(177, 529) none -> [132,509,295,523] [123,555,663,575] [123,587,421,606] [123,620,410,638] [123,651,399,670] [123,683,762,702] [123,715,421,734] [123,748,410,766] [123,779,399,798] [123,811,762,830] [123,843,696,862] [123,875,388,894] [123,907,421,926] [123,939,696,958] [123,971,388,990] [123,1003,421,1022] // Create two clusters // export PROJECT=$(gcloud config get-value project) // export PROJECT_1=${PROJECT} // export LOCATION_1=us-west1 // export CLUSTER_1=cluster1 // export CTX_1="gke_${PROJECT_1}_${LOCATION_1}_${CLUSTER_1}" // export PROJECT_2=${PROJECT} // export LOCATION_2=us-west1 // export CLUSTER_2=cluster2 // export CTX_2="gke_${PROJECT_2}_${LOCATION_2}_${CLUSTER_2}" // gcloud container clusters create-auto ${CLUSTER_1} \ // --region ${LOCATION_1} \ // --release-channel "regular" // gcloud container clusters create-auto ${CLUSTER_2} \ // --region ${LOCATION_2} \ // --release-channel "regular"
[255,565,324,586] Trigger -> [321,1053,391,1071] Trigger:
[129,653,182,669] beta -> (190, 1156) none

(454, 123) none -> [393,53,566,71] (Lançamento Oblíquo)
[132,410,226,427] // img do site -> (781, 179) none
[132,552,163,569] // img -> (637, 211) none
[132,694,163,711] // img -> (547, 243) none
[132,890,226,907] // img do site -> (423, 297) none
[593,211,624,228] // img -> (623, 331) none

────────────────────────────────────────

Each record above should be repeated exactly as it appears.

(177, 529) none -> [132,509,295,523] [123,555,663,575] [123,587,421,606] [123,620,410,638] [123,651,399,670] [123,683,762,702] [123,715,421,734] [123,748,410,766] [123,779,399,798] [123,811,762,830] [123,843,696,862] [123,875,388,894] [123,907,421,926] [123,939,696,958] [123,971,388,990] [123,1003,421,1022] // Create two clusters // export PROJECT=$(gcloud config get-value project) // export PROJECT_1=${PROJECT} // export LOCATION_1=us-west1 // export CLUSTER_1=cluster1 // export CTX_1="gke_${PROJECT_1}_${LOCATION_1}_${CLUSTER_1}" // export PROJECT_2=${PROJECT} // export LOCATION_2=us-west1 // export CLUSTER_2=cluster2 // export CTX_2="gke_${PROJECT_2}_${LOCATION_2}_${CLUSTER_2}" // gcloud container clusters create-auto ${CLUSTER_1} \ // --region ${LOCATION_1} \ // --release-channel "regular" // gcloud container clusters create-auto ${CLUSTER_2} \ // --region ${LOCATION_2} \ // --release-channel "regular"
[255,565,324,586] Trigger -> [321,1053,391,1071] Trigger:
[129,653,182,669] beta -> (190, 1156) none

(454, 123) none -> [393,53,566,71] (Lançamento Oblíquo)
[132,410,226,427] // img do site -> (781, 179) none
[132,552,163,569] // img -> (637, 211) none
[132,694,163,711] // img -> (547, 243) none
[132,890,226,907] // img do site -> (423, 297) none
[593,211,624,228] // img -> (623, 331) none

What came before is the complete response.